Voices in the Wilderness

Rev. Joshua D. Gill


When I hear these words from Isaiah uttered by John, they always remind me of middle school. One of the field trips everyone goes on in my home town is to the Erie Canal and specifically the Locks in the center of Lockport. As a child you do not really appreciate what was built.

In 1809 President Thomas Jefferson reviewed New York’s plan to build a 360-mile canal from Hudson River to the Great Lakes.  He immediately dismissed the endeavor as just a little “short of madness”. The governor at the time, Dewitt Clinton, pushed for the plan anyway. It became known as “Dewitt’s Ditch”. Dewitt went around the state to raise money, and broke ground on July 4, 1817. By 1825 Dewitt Clinton boarded a barge with Two kegs of water from Lake Erie and 10 days later dumped the lake water into the Atlantic Ocean. [1]

What is wild to think about is this canal was completed before the invention of dynamite, earthmovers, or excavators.  They tried to hire engineers from Europe but no one would touch the project because of how audacious it was. Another obstacle was the lack of hydraulic cement. The only source at the time was in Europe and expensive to import. Two men found a source of limestone that when pulverized and burned produced the lime needed for cement.  The land was cleared by hand shovels, pickaxes and black powder. They build raging fires on bed rock and poured water on the rocks so they would crack.  Trees were removed by something called an endless screw where a rope was attached to the top of a tree and a team of oxen and men ratchet and cranked until the tree was literally pulled from the earth. Another school teacher invented a stump puller that used 16-foot-tall wheels and a team of oxen to pull 40 stumps per day. But the hardest part was in Lockport itself where barges had to be lifted nearly 70 feet up the escarpment. This was done through a series of locks that would raise and lower barges the 70 feet.[2]  This is a method that was first conceived by Leonardo Da Vinci.   By the 1850’s 60% of all US trade was carried along this waterway. If you are keeping count, it took them 8 years to complete the 360 mile canal. That is only two years longer than it took to complete the Mount Rose Interchange.

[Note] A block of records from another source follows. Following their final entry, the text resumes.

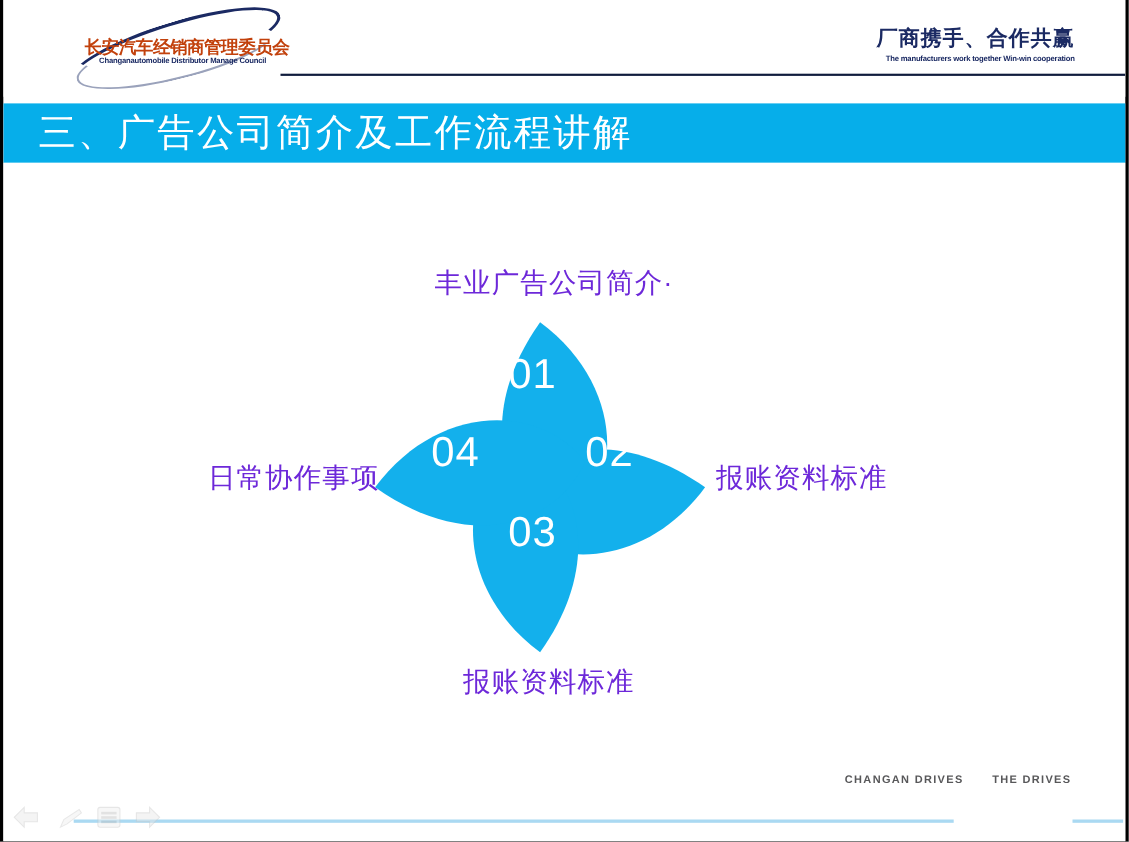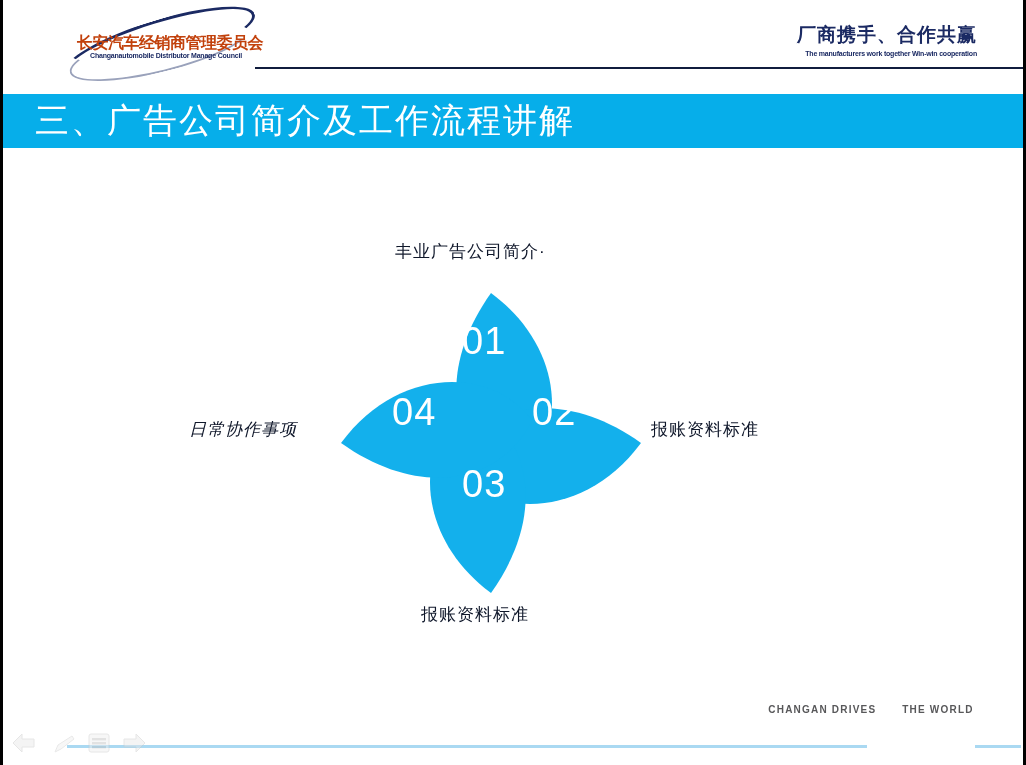--- a/index.html
+++ b/index.html
@@ -141,29 +141,29 @@
     letter-spacing: 1px;
     white-space: nowrap;
   }
   #num-01 { left: 126px; top: 32px; }
   #num-02 { left: 196px; top: 103px; }
   #num-03 { left: 126px; top: 175px; }
   #num-04 { left: 56px;  top: 103px; }
 
   .cap {
     position: absolute;
-    color: #0f172a;
-    font-size: 17px;
+    color: #6d28d9;
+    font-size: 25px;
     letter-spacing: 1px;
     white-space: nowrap;
   }
   #cap-top    { left: 392px; top: 92px; }
   #cap-right  { left: 648px; top: 270px; }
   #cap-bottom { left: 418px; top: 455px; }
-  #cap-left   { left: 186px; top: 270px; font-style: italic; }
+  #cap-left   { left: 186px; top: 270px; }
 
   
   #footer {
     position: absolute;
     left: 0; top: 700px;
     width: 1026px; height: 65px;
     background: #ffffff;
   }
   #footer-rule {
     position: absolute;
@@ -308,17 +308,17 @@
         </svg>
       </span>
       <span class="navbtn" id="nav-next">
         <svg width="26" height="22" viewBox="0 0 26 22">
           <path d="M15 2 L24 11 L15 20 L15 15 L3 15 L3 7 L15 7 Z" fill="#e8e8e8" stroke="#c9c9c9" stroke-width="1"></path>
         </svg>
       </span>
     </div>
 
     <div id="brand-bottom">
-      <div class="en"><span>CHANGAN DRIVES</span><span class="gap"></span><span>THE WORLD</span></div>
+      <div class="en"><span>CHANGAN DRIVES</span><span class="gap"></span><span>THE DRIVES</span></div>
     </div>
   </div>
 
 </div>
 
 </body></html>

On this second week of Advent, the words of the prophet Isaiah ring in our ears. Our scripture begins giving us a time stamp. Placing both the secular and the scared along aside each other naming the Emperor, the Governor, the Ruler of Galilee and others alongside the High Priest Annas and Caiaphas. This is a community that is controlled by a foreign power, even Annas and Caiaphas were appointed by Roman officials, seeking those that would keep peace.

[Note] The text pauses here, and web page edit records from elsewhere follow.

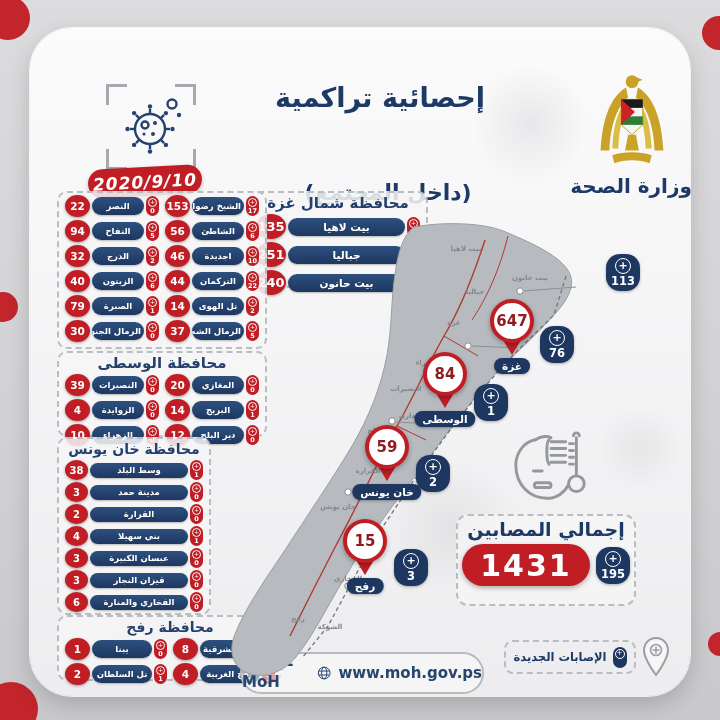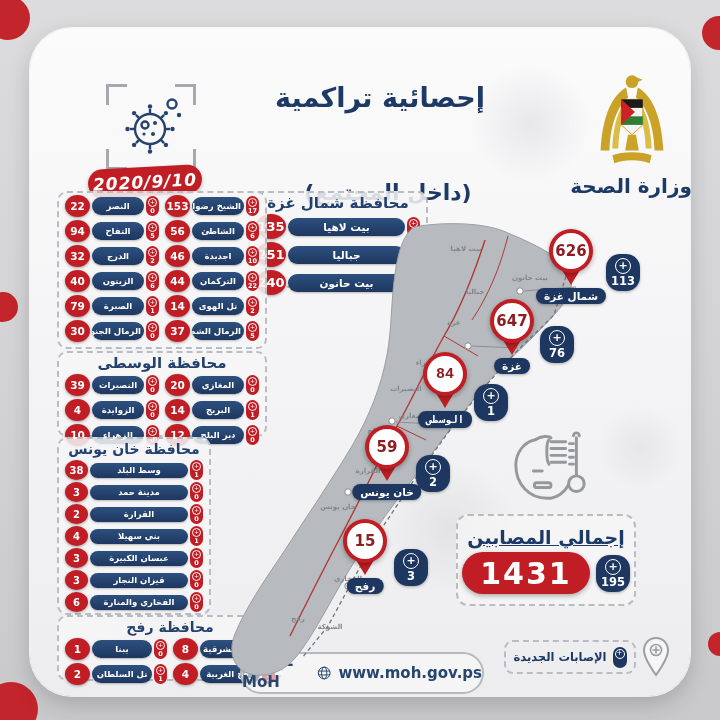--- a/index.html
+++ b/index.html
@@ -78,21 +78,21 @@
   .mbadge{position:absolute;z-index:5;background:#1d3760;color:#fff;border-radius:14px;min-width:26px;
         display:flex;flex-direction:column;align-items:center;padding:4px 4px 3px;gap:1px;
         box-shadow:0 1px 3px rgba(0,0,0,.3);}
   .mplus{width:14px;height:14px;border:1.5px solid #fff;border-radius:50%;font-size:11px;line-height:13px;
         text-align:center;font-weight:bold;}
   .mplus::before{content:"+";}
   .mnum{font-size:11.5px;font-weight:bold;line-height:13px;}
   
   .total-box{position:absolute;left:456px;top:514px;width:180px;height:92px;border:2px dashed #b9bcc2;
         border-radius:12px;background:rgba(246,246,247,.7);box-sizing:border-box;text-align:center;z-index:4;}
-  .total-label{color:#1d3a66;font-weight:bold;font-size:19px;margin-top:10px;text-decoration:underline;}
+  .total-label{color:#1d3a66;font-weight:bold;font-size:19px;margin-top:2px;}
   .total-row{display:flex;align-items:center;justify-content:center;gap:6px;margin-top:4px;}
   .total-pill{width:128px;height:42px;background:#c01e24;border-radius:21px;color:#fff;font-weight:bold;
         font-size:30px;letter-spacing:2px;display:flex;align-items:center;justify-content:center;
         box-shadow:0 2px 5px rgba(0,0,0,.3);}
   .total-box .mbadge{position:static;}
   .thermo{position:absolute;left:504px;top:428px;z-index:4;}
   
   .footer-pill{position:absolute;left:240px;top:652px;width:240px;height:38px;border:2px solid #b7babd;
         border-radius:21px;background:rgba(250,250,250,.6);display:flex;align-items:center;
         justify-content:center;gap:7px;direction:ltr;color:#27466f;font-weight:bold;font-size:15px;}
@@ -538,45 +538,38 @@
               </span>
               <span class="bar">تل السلطان</span>
               <span class="cnt">2</span>
             </div>
           </div>
       </div>
     </section>
 
   </div>
 
-  <div class="pin" style="left:549px;top:229px;">
-    <div class="pin-head">
-        <span class="pin-num">626</span>
-      </div>
-    <div class="pin-tail"></div>
-    <div class="pin-label">شمال غزة</div>
-  </div>
   <div class="mbadge" style="left:606px;top:254px;">
     <span class="mplus"></span>
       <span class="mnum">113</span>
   </div>
 
   <div class="pin" style="left:490px;top:299px;">
     <div class="pin-head">
         <span class="pin-num">647</span>
       </div>
     <div class="pin-tail"></div>
     <div class="pin-label">غزة</div>
   </div>
   <div class="mbadge" style="left:540px;top:326px;">
     <span class="mplus"></span>
       <span class="mnum">76</span>
   </div>
 
-  <div class="pin" style="left:423px;top:352px;font-family:Liberation Mono, monospace;">
+  <div class="pin" style="left:423px;top:352px;">
     <div class="pin-head">
         <span class="pin-num">84</span>
       </div>
     <div class="pin-tail"></div>
     <div class="pin-label">الوسطى</div>
   </div>
   <div class="mbadge" style="left:474px;top:384px;">
     <span class="mplus"></span>
       <span class="mnum">1</span>
   </div>

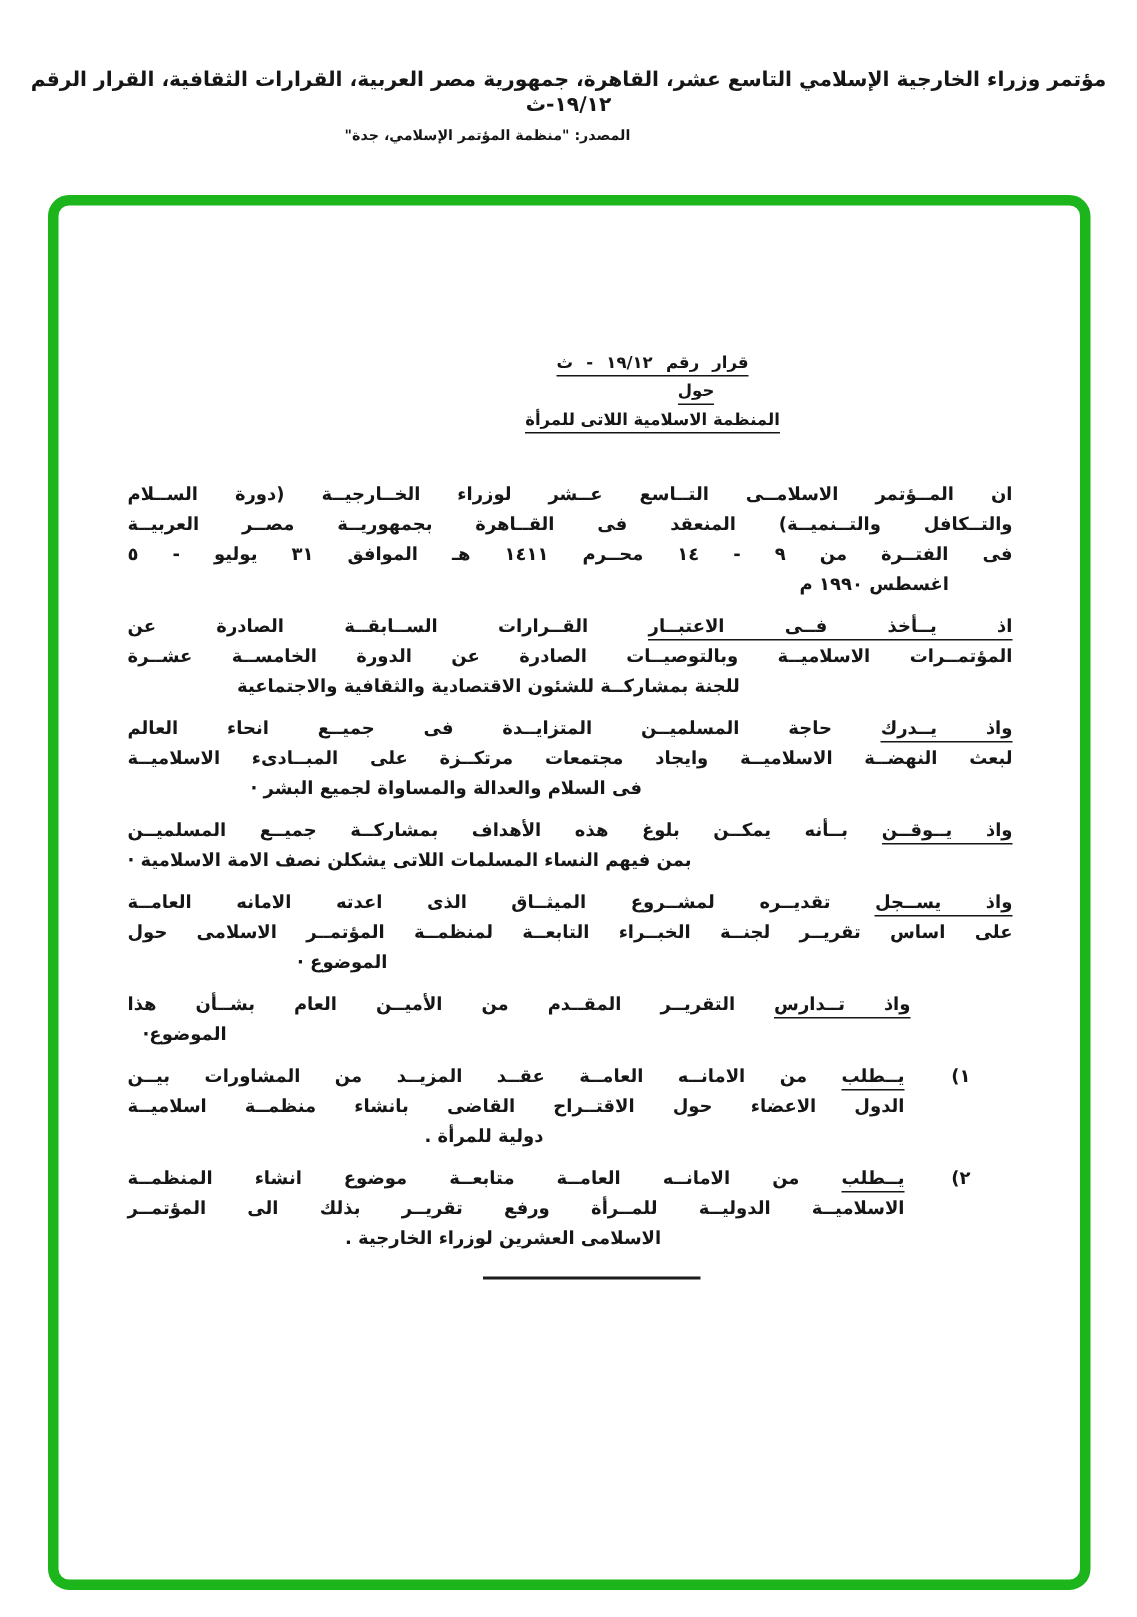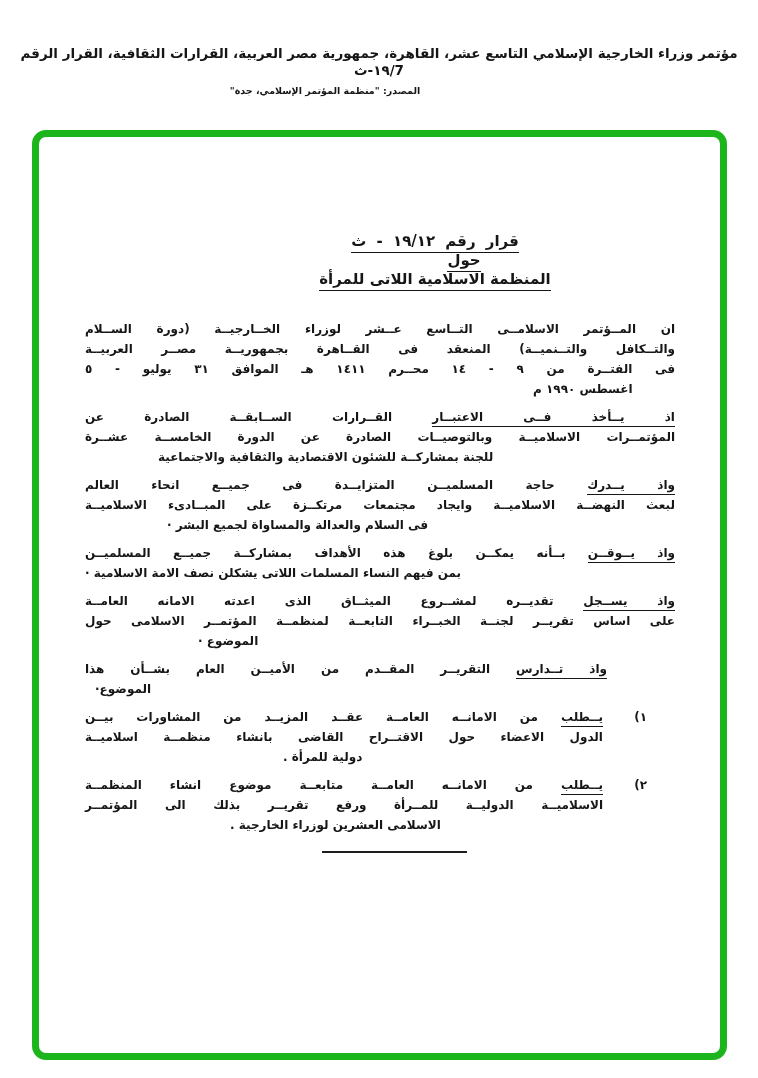--- a/index.html
+++ b/index.html
@@ -14,41 +14,41 @@
   .hdr2{font-size:9.5px;line-height:12px;margin-top:6px;position:relative;left:-54px;}
   
   .page-frame{
     box-sizing:border-box;width:695px;height:930px;
     margin:33px 31px 0 32px;
     border:7px solid #1cb51c;border-radius:14px;background:#ffffff;
   }
   .content{direction:rtl;padding:95px 45px 0 46px;font-size:12px;}
   
   .title-block{width:240px;margin:0 auto 30px;position:relative;left:55px;text-align:center;}
-  .t{font-size:15px;line-height:19px;}
+  .t{font-size:11px;line-height:19px;}
   .t1 .u{word-spacing:5px;}
   .t-hawl{position:relative;left:29px;}
   
   .ln{line-height:20px;height:20px;overflow:visible;}
   .j{text-align:justify;text-align-last:justify;}
   .short{white-space:nowrap;text-align:left;}
   .u{border-bottom:1.5px solid #161616;padding-bottom:1.5px;}
   .para{margin-bottom:8px;}
   
   .item{position:relative;margin-bottom:8px;}
   .item-num{position:absolute;right:28px;top:0;line-height:20px;}
   .item-body{margin-right:72px;}
   
   .sep{width:145px;height:2px;background:#1d1d1d;margin-top:16px;margin-right:208px;}
 </style>
 </head>
 <body>
 
 <div class="top-header">
-  <div class="hdr1">مؤتمر وزراء الخارجية الإسلامي التاسع عشر، القاهرة، جمهورية مصر العربية، القرارات الثقافية، القرار الرقم ١٩/7-ث</div>
+  <div class="hdr1">مؤتمر وزراء الخارجية الإسلامي التاسع عشر، القاهرة، جمهورية مصر العربية، القرارات الثقافية، القرار الرقم ١٩/١٢-ث</div>
   <div class="hdr2">المصدر: "منظمة المؤتمر الإسلامي، جدة"</div>
 </div>
 
 <div class="page-frame">
   <div class="content">
 
     <div class="title-block">
       <div class="t t1"><span class="u">قرار رقم ١٩/١٢ - ث</span></div>
       <div class="t t-hawl"><span class="u">حول</span></div>
       <div class="t"><span class="u">المنظمة الاسلامية اللاتى للمرأة</span></div>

God finds John not in the center of power near the hustle and bustle of people. But God’s word finds John, son Zechariah, in the wilderness. This word does not come to priests, not to the ruling elite, but to a man in the wilderness. A reminder that God’s people are a people of exile, the seat of power has been taken from them again and again and they are forced into the wilderness.  Prophets seem to need this wilderness. In the wilderness an old word is made new by time, a prophetic word is made visible for all people. This is the story of God’s love for the Hebrew people, a people who time after time winded up in the wilderness only to have God call them back.

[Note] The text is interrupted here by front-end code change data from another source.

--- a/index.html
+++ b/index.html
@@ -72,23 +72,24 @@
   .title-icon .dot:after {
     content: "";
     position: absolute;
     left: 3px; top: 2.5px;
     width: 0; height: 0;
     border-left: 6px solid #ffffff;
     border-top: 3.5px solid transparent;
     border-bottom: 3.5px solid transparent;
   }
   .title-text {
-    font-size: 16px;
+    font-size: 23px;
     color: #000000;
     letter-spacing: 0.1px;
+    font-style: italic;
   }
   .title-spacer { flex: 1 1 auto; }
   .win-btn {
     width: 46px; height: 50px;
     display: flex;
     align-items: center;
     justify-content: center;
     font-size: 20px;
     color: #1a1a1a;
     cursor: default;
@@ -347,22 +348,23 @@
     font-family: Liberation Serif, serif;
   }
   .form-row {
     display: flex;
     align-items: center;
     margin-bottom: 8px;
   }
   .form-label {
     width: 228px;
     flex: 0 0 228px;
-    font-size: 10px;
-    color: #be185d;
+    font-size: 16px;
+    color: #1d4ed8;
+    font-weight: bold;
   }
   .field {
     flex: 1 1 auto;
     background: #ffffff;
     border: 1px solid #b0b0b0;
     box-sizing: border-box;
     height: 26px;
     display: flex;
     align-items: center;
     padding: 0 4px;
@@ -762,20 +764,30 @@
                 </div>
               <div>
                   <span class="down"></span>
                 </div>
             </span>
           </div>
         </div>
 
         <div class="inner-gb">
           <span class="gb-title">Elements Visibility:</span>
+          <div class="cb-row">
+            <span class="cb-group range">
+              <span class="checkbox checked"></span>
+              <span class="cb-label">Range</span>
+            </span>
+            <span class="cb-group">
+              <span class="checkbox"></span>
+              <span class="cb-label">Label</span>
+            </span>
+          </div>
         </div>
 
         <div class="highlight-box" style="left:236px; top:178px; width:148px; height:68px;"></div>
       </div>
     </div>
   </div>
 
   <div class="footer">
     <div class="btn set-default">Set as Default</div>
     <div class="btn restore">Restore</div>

John begins proclaiming a baptism of repentance for the forgiveness of sins. There is no clear precedent for this activity. Some argue that proselyte baptism was practiced during this period, other scholars disagree, some point to a ritual washing was common. People would often wash themselves to cleanse themselves from some sort of moral impurity but this is different. John is not specific it is baptism for the forgiveness of sins. Bringing to mind the words of Isaiah 1: 16-17 “Wash yourselves; make yourselves clean; remove the evil of your doings from before my eyes; cease to do evil, learn to do good; seek justice, rescue the oppressed, defend the orphan, plead for the widow” or the words of Ezekiel 36:25, “I will sprinkle clean water on you, and you will be cleansed of all your pollution. I will cleanse you of all your idols” This baptism is something different. It is a new start where our hearts realigned to beat in tune with God’s heart. As one commentator said, “John shows us a renewing God whose faithfulness extends across space and time, overcoming every obstacle we might erect against grace.[3]” John’s baptism is the beginning of something, it is journey over an obstructed path, and a path requires roadwork. We begin that journey through confirmation or baptism but it is a journey that doesn’t end until we breathe our last breath. It is pursuit of the love of God. But the amazing thing is God is the one who does the pursuing.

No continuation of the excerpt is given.